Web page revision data
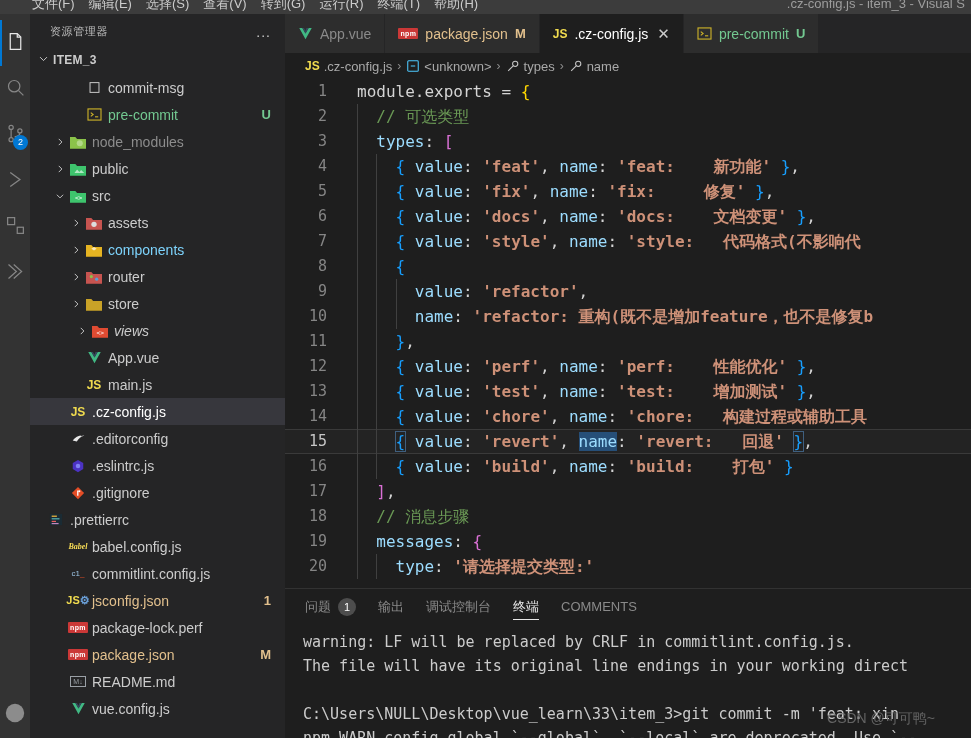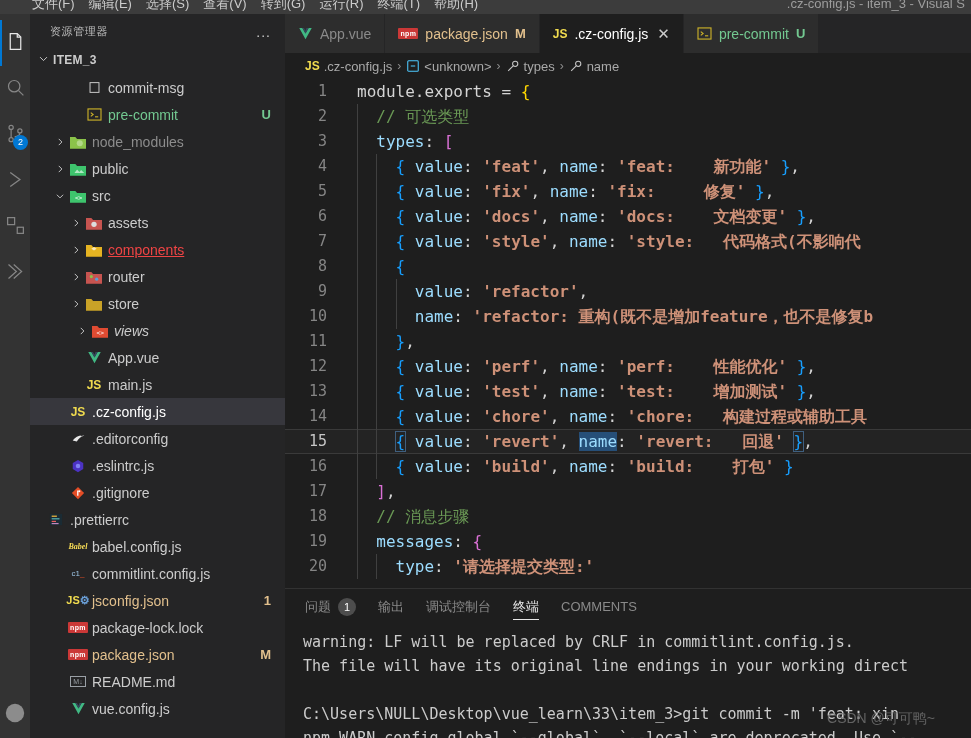--- a/index.html
+++ b/index.html
@@ -328,21 +328,21 @@
             </svg>
           </span>
           <span class="ticon">
             <span style="display: inline-flex; align-items: center; justify-content: center;">
               <svg width="16" height="14" viewBox="0 0 18 15">
                 <path d="M0 2h6l2 2h10v11H0z" fill="#e6b422"></path>
                 <path d="M6 6l3-2 3 2-3 2z" fill="#fff" opacity=".7"></path>
               </svg>
             </span>
           </span>
-          <span class="tlabel" style="color: #ef4444; text-decoration: underline;">components</span>
+          <span class="tlabel" style="color: #7dd3fc;">components</span>
         </div>
         <div class="trow" style="padding-left: 38px;">
           <span class="twist">
             <svg width="10" height="10" viewBox="0 0 16 16" fill="none" stroke="#cccccc" stroke-width="1.5">
               <path d="M6 3l5 5-5 5"></path>
             </svg>
           </span>
           <span class="ticon">
             <span style="display: inline-flex; align-items: center; justify-content: center;">
               <svg width="16" height="14" viewBox="0 0 18 15">
@@ -495,21 +495,21 @@
           <span class="tlabel" style="color: rgb(226, 192, 141);">jsconfig.json</span>
           <span class="tbadge" style="color: rgb(226, 192, 141);">1</span>
         </div>
         <div class="trow" style="padding-left: 22px;">
           <span class="twist"></span>
           <span class="ticon">
             <span style="display: inline-flex; align-items: center; justify-content: center;">
               <span style="display:inline-block;background:#cb3837;color:#fff;font-size:7px;font-weight:bold;padding:2px 2px;border-radius:1px;letter-spacing:.4px;font-family:'Liberation Sans',sans-serif">npm</span>
             </span>
           </span>
-          <span class="tlabel" style="color: rgb(204, 204, 204);">package-lock.lock</span>
+          <span class="tlabel" style="color: rgb(204, 204, 204);">package-lock.perf</span>
         </div>
         <div class="trow" style="padding-left: 22px;">
           <span class="twist"></span>
           <span class="ticon">
             <span style="display: inline-flex; align-items: center; justify-content: center;">
               <span style="display:inline-block;background:#cb3837;color:#fff;font-size:7px;font-weight:bold;padding:2px 2px;border-radius:1px;letter-spacing:.4px;font-family:'Liberation Sans',sans-serif">npm</span>
             </span>
           </span>
           <span class="tlabel" style="color: rgb(226, 192, 141);">package.json</span>
           <span class="tbadge" style="color: rgb(226, 192, 141);">M</span>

**Exercise details:** Output every record above exactly as written, but skip the pictures.

**Result for this exercise:**
--- a/index.html
+++ b/index.html
@@ -328,21 +328,21 @@
             </svg>
           </span>
           <span class="ticon">
             <span style="display: inline-flex; align-items: center; justify-content: center;">
               <svg width="16" height="14" viewBox="0 0 18 15">
                 <path d="M0 2h6l2 2h10v11H0z" fill="#e6b422"></path>
                 <path d="M6 6l3-2 3 2-3 2z" fill="#fff" opacity=".7"></path>
               </svg>
             </span>
           </span>
-          <span class="tlabel" style="color: #ef4444; text-decoration: underline;">components</span>
+          <span class="tlabel" style="color: #7dd3fc;">components</span>
         </div>
         <div class="trow" style="padding-left: 38px;">
           <span class="twist">
             <svg width="10" height="10" viewBox="0 0 16 16" fill="none" stroke="#cccccc" stroke-width="1.5">
               <path d="M6 3l5 5-5 5"></path>
             </svg>
           </span>
           <span class="ticon">
             <span style="display: inline-flex; align-items: center; justify-content: center;">
               <svg width="16" height="14" viewBox="0 0 18 15">
@@ -495,21 +495,21 @@
           <span class="tlabel" style="color: rgb(226, 192, 141);">jsconfig.json</span>
           <span class="tbadge" style="color: rgb(226, 192, 141);">1</span>
         </div>
         <div class="trow" style="padding-left: 22px;">
           <span class="twist"></span>
           <span class="ticon">
             <span style="display: inline-flex; align-items: center; justify-content: center;">
               <span style="display:inline-block;background:#cb3837;color:#fff;font-size:7px;font-weight:bold;padding:2px 2px;border-radius:1px;letter-spacing:.4px;font-family:'Liberation Sans',sans-serif">npm</span>
             </span>
           </span>
-          <span class="tlabel" style="color: rgb(204, 204, 204);">package-lock.lock</span>
+          <span class="tlabel" style="color: rgb(204, 204, 204);">package-lock.perf</span>
         </div>
         <div class="trow" style="padding-left: 22px;">
           <span class="twist"></span>
           <span class="ticon">
             <span style="display: inline-flex; align-items: center; justify-content: center;">
               <span style="display:inline-block;background:#cb3837;color:#fff;font-size:7px;font-weight:bold;padding:2px 2px;border-radius:1px;letter-spacing:.4px;font-family:'Liberation Sans',sans-serif">npm</span>
             </span>
           </span>
           <span class="tlabel" style="color: rgb(226, 192, 141);">package.json</span>
           <span class="tbadge" style="color: rgb(226, 192, 141);">M</span>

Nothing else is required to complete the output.